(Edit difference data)
------------------------------------------------------------------------

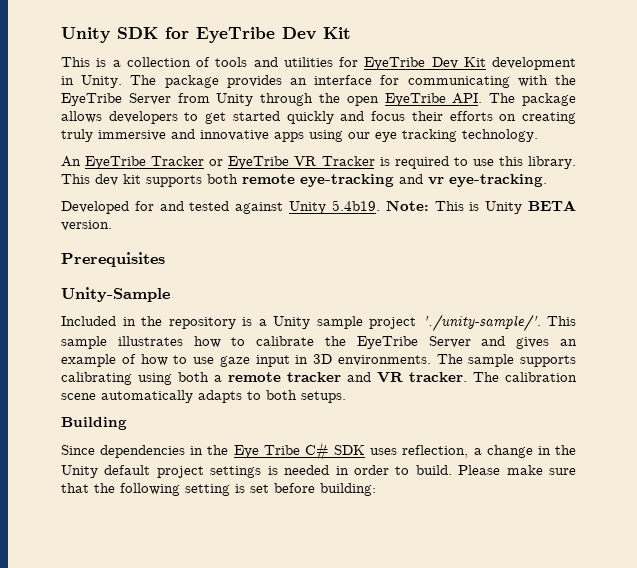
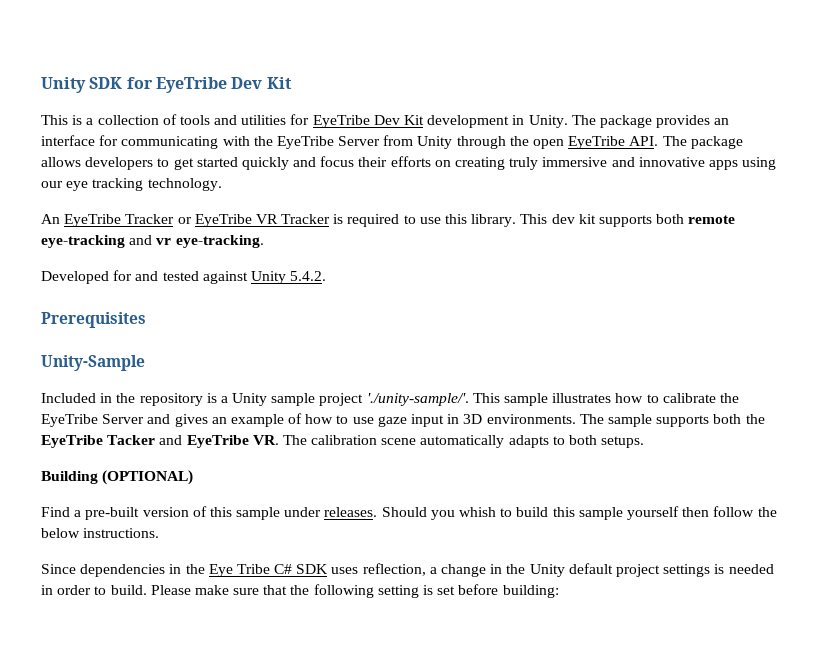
[331,200,576,214] [61,220,112,231] 5.4b19. Note: This is Unity BETA version. -> [290,271,327,281] 5.4.2.
[61,372,467,385] calibrating using both a remote tracker and VR tracker. -> [713,414,765,424] [41,435,279,448] both the EyeTribe Tacker and EyeTribe VR.
(127, 423) none -> [102,470,194,485] [41,506,777,520] [41,528,160,538] (OPTIONAL) // Find a pre-built version of this sample under releases. Should you whish to build this sample yourself then follow the below instructions.

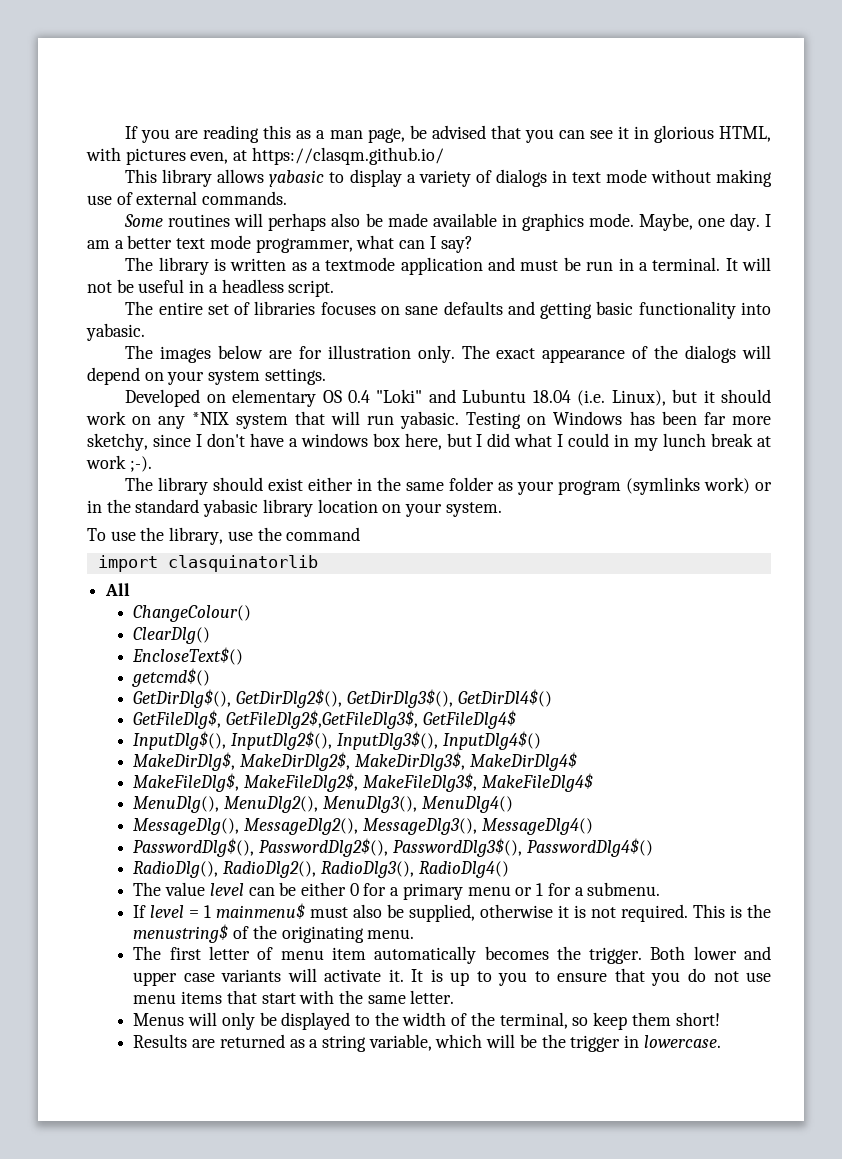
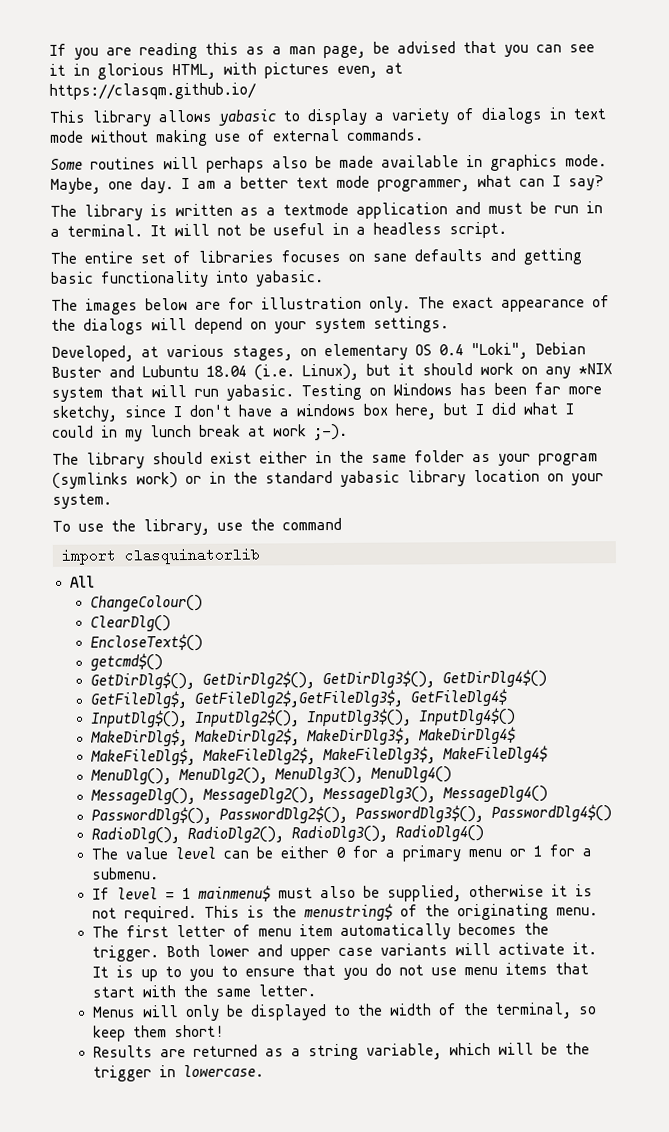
[125,389,201,407] Developed -> [51,344,293,362] Developed, at various stages,
[376,389,423,403] "Loki" -> [471,342,586,360] [51,366,102,378] "Loki", Debian Buster
[457,689,552,707] GetDirDl4$() -> [441,669,547,688] GetDirDlg4$()

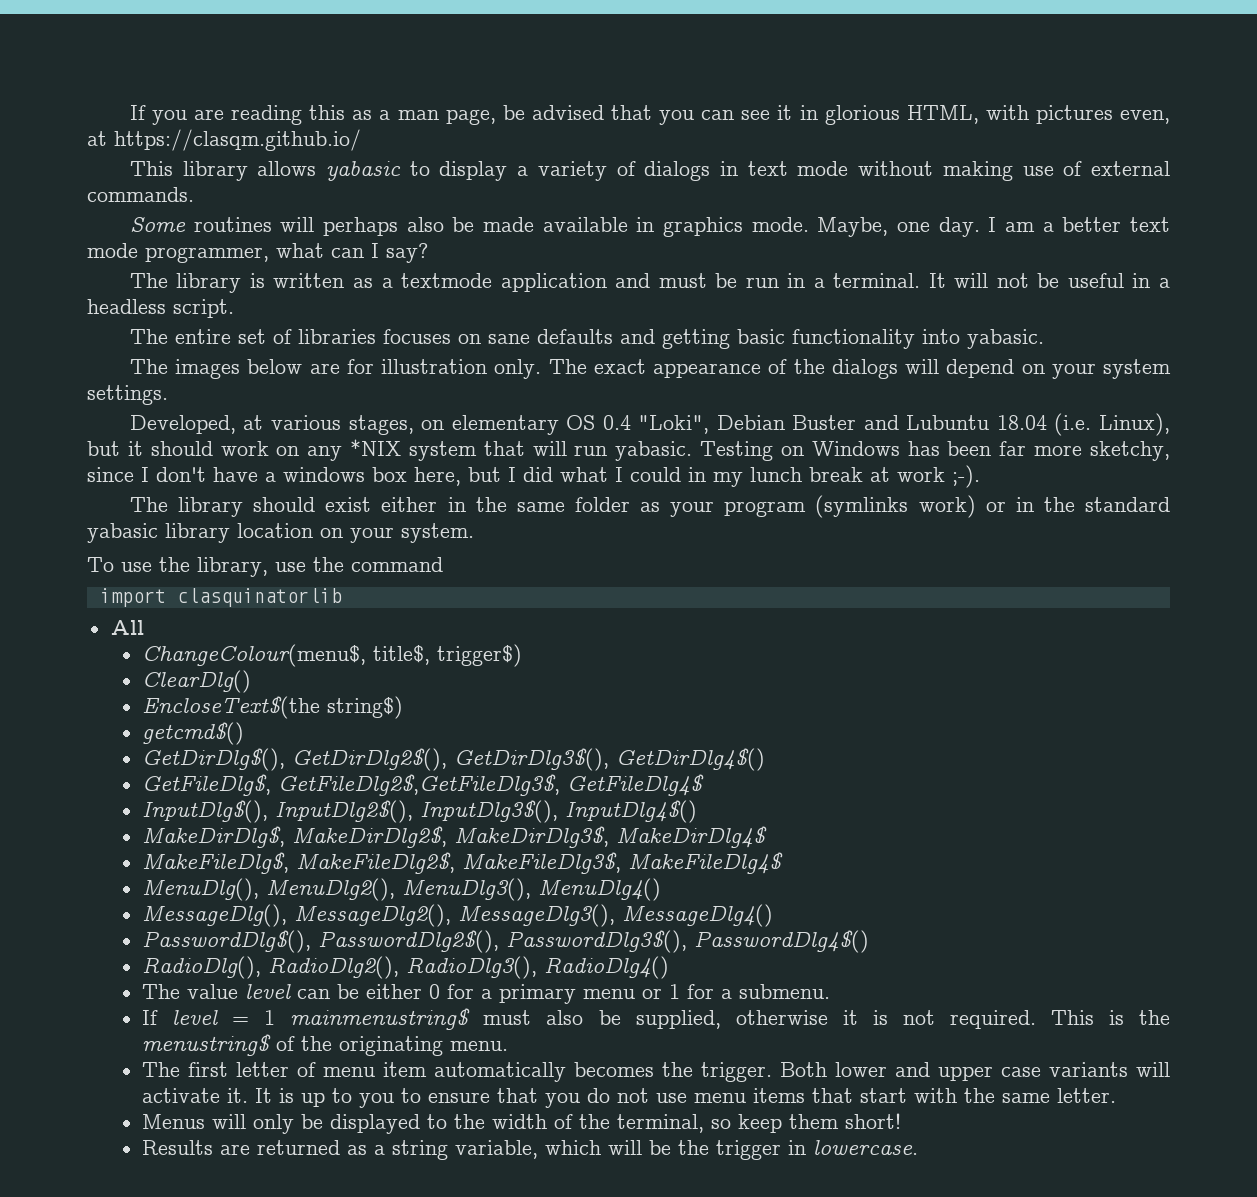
[89,594,203,612] ChangeColour() -> [142,644,523,667] ChangeColour(menu$, title$, trigger$)
[89,633,203,652] EncloseText$() -> [142,696,404,719] EncloseText$(the string$)
[197,885,271,902] mainmenu$ -> [290,1008,471,1030] mainmenustring$

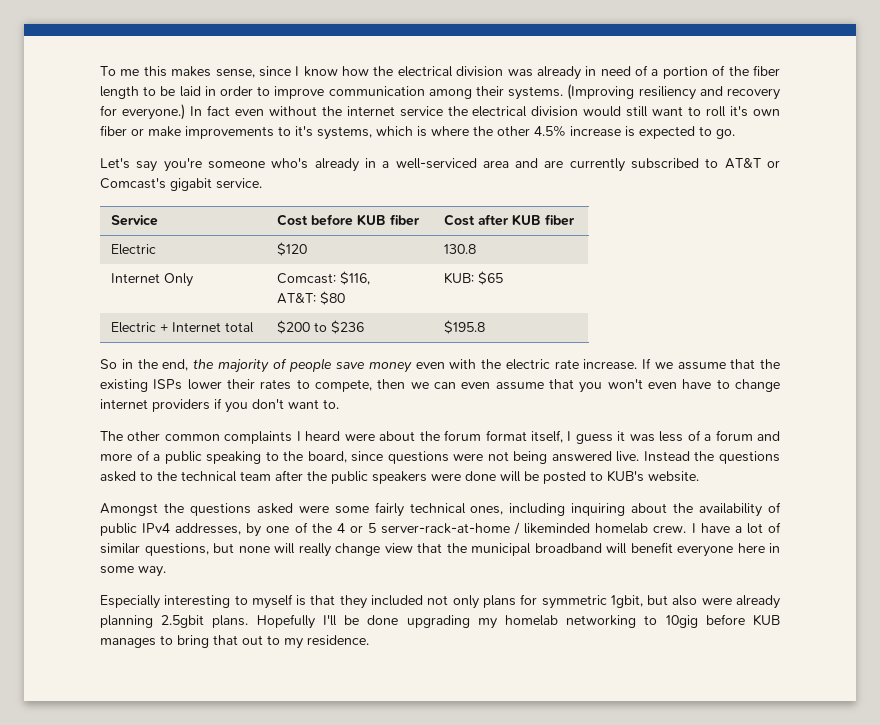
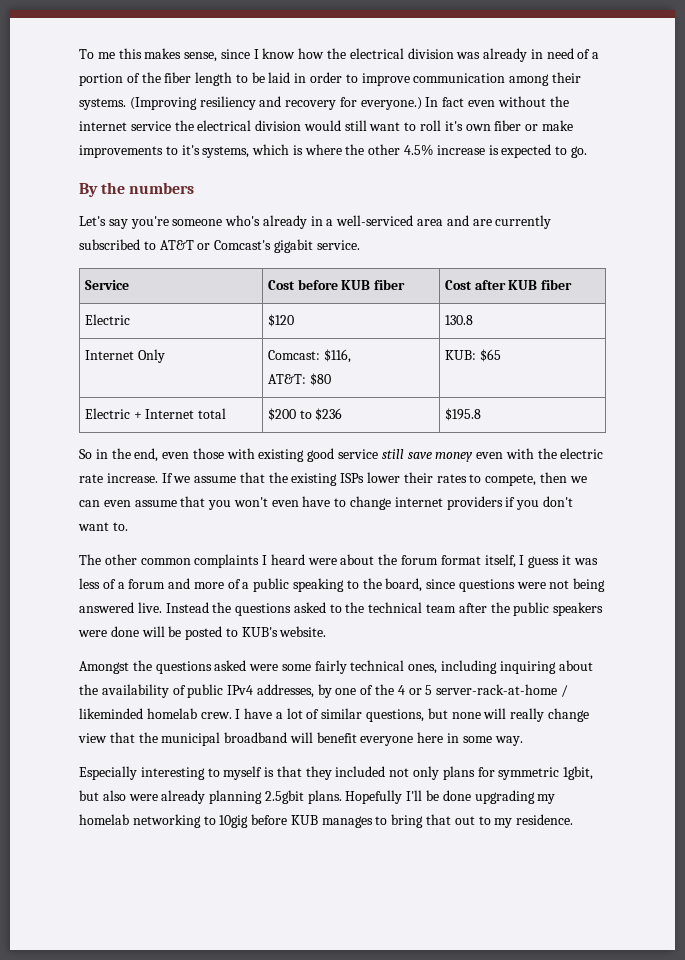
(735, 134) none -> [79,182,195,197] // By the numbers
[193,358,333,373] the majority of people -> [162,448,404,462] even those with existing good service still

------------------------------------------------------------------------

Exercise directions:
Where does "version" occur in the data? Copy each line that has it.

Finished task:
[331,200,576,214] [61,220,112,231] 5.4b19. Note: This is Unity BETA version. -> [290,271,327,281] 5.4.2.
(127, 423) none -> [102,470,194,485] [41,506,777,520] [41,528,160,538] (OPTIONAL) // Find a pre-built version of this sample under releases. Should you whish to build this sample yourself then follow the below instructions.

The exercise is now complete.